With regard to the question of causation, the judge held that the test was what a reasonable director would have done and found that, with the knowledge that Mrs Peterson actually possessed, she could not have reasonably approved the relevant trading in contravention of the Fund's offering memorandum nor could she have allowed that trading strategy to continue with a related party such as WCF. Amanda had in fact decided to subordinate herself to the will of her husband and blindly trusted that he was properly managing the Fund and would continue to do so, and that was no defence to the claims against her.
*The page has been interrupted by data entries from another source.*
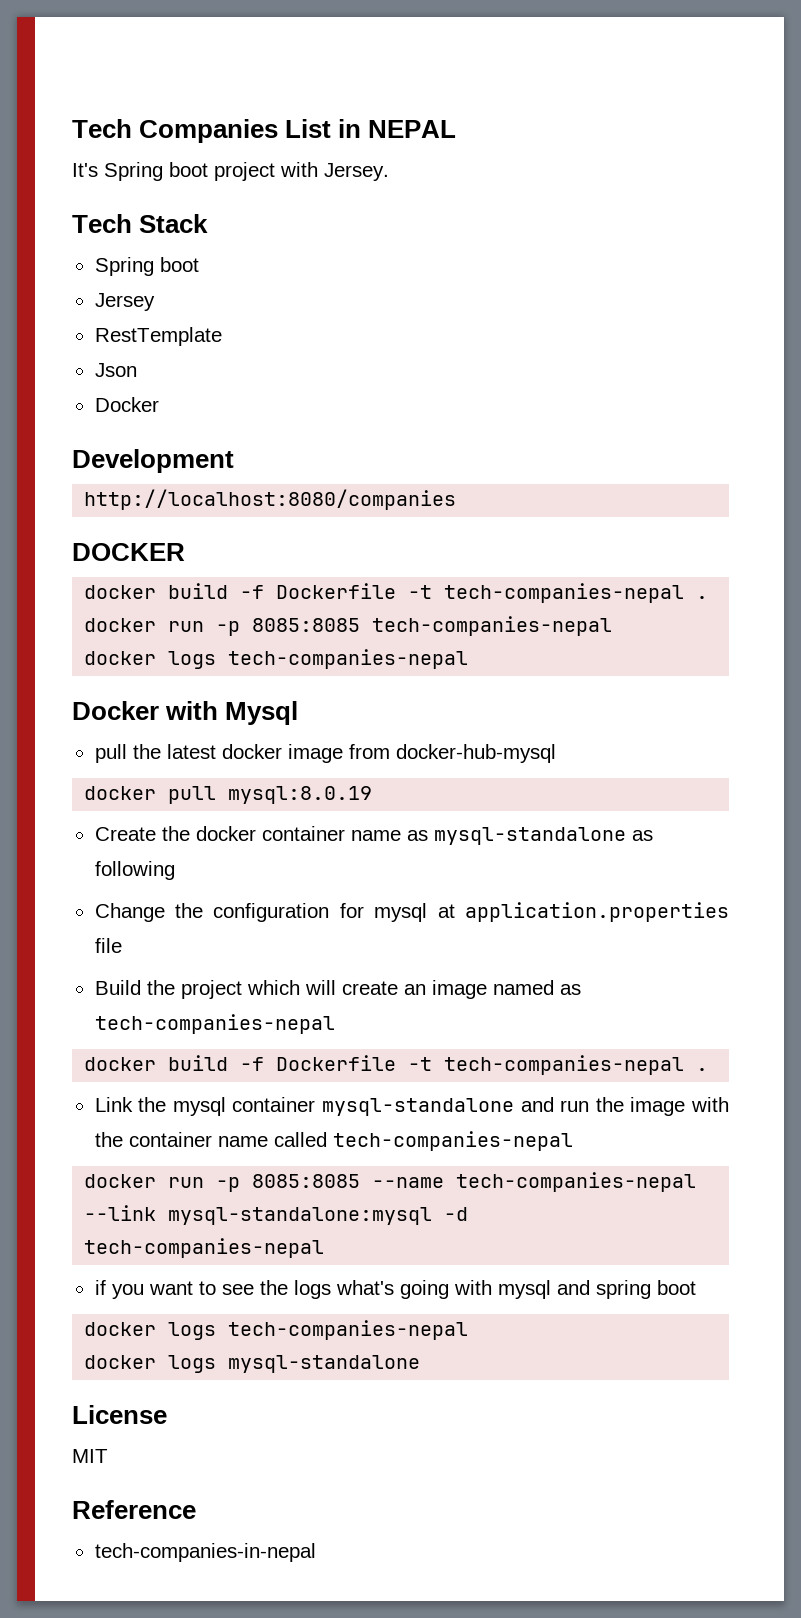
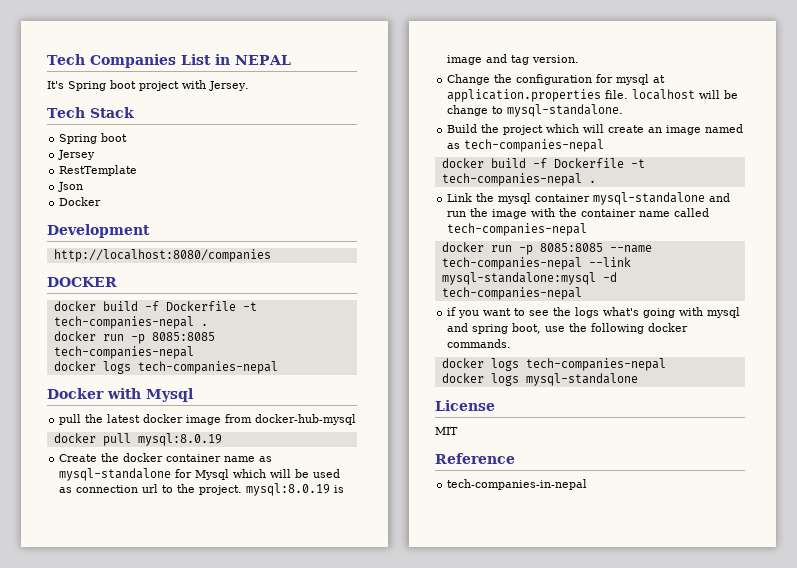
- Create the docker container name as mysql-standalone as following
+ Create the docker container name as mysql-standalone for Mysql which will be used as connection url to the project. mysql:8.0.19 is image and tag version.
- Change the configuration for mysql at application.properties file
+ Change the configuration for mysql at application.properties file. localhost will be change to mysql-standalone.
- if you want to see the logs what's going with mysql and spring boot
+ if you want to see the logs what's going with mysql and spring boot, use the following docker commands.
In relation to the liquidators' claims against Chas Dabhia (whose primary responsibility was to market the Fund to investors), Proudman J confirmed that it was no answer to a claim for a breach of his duties as a director of WCUK to say that he failed to apply his mind to the important question of who was the counterparty to the relevant trades. In the judge's opinion, he should have realised that "something was seriously amiss with the swaps and that the requirements of the OM were not being observed" and he "should have realised that the swaps were being concealed from the investors, he should have asked the identity of the counterparty ... and considered the issue of the 20% restriction and made inquiries as to how WCF could meet its obligations", but instead he participated in misrepresentations to the investors in inter alia the due diligence questionnaires. In the circumstances, Proudman J held that Mr Dabhia was in breach of his duties as a director as he failed to acquire a sufficient knowledge and understanding of WCUK's business and failed to satisfy himself as to the details and propriety of the relevant trades, and was liable in negligence for failing to act with reasonable care, skill and diligence and for negligently making false representations to investors. Importantly, the judge reached this conclusion notwithstanding that she had found as a fact that Mr Dabhia had only a limited understanding of what Magnus was doing and had followed his instructions unquestioningly, and that he did not realise (at least until a very late stage) that WCF was the counterparty to the trades the Fund had entered into.

The most important points for directors to take from Proudman J's decision in the WCUK case are that:

  1. a director does not escape liability for breach of his duties by relying on co-directors to properly perform their functions in circumstances where the director was wilfully blind to the fact that his co-directors were not properly performing their duties, or where he failed to acquire sufficient knowledge and understanding of his company's business so as to be able to appreciate when his co-directors were failing to perform their duties; and
  2. a director must exercise his own independent judgment and may not subordinate himself to the will of another.

The English decision echoes Jones J's forceful reminder in the Cayman proceedings that directors are inter alia duty-bound to exercise their own independent judgment, to properly supervise their delegates and to know the business which they are appointed to direct. The directors' appeal against Jones J's decision has been heard by the Cayman Islands Court of Appeal and judgment is awaited.

The content of this article is intended to provide a general guide to the subject matter. Specialist advice should be sought about your specific circumstances.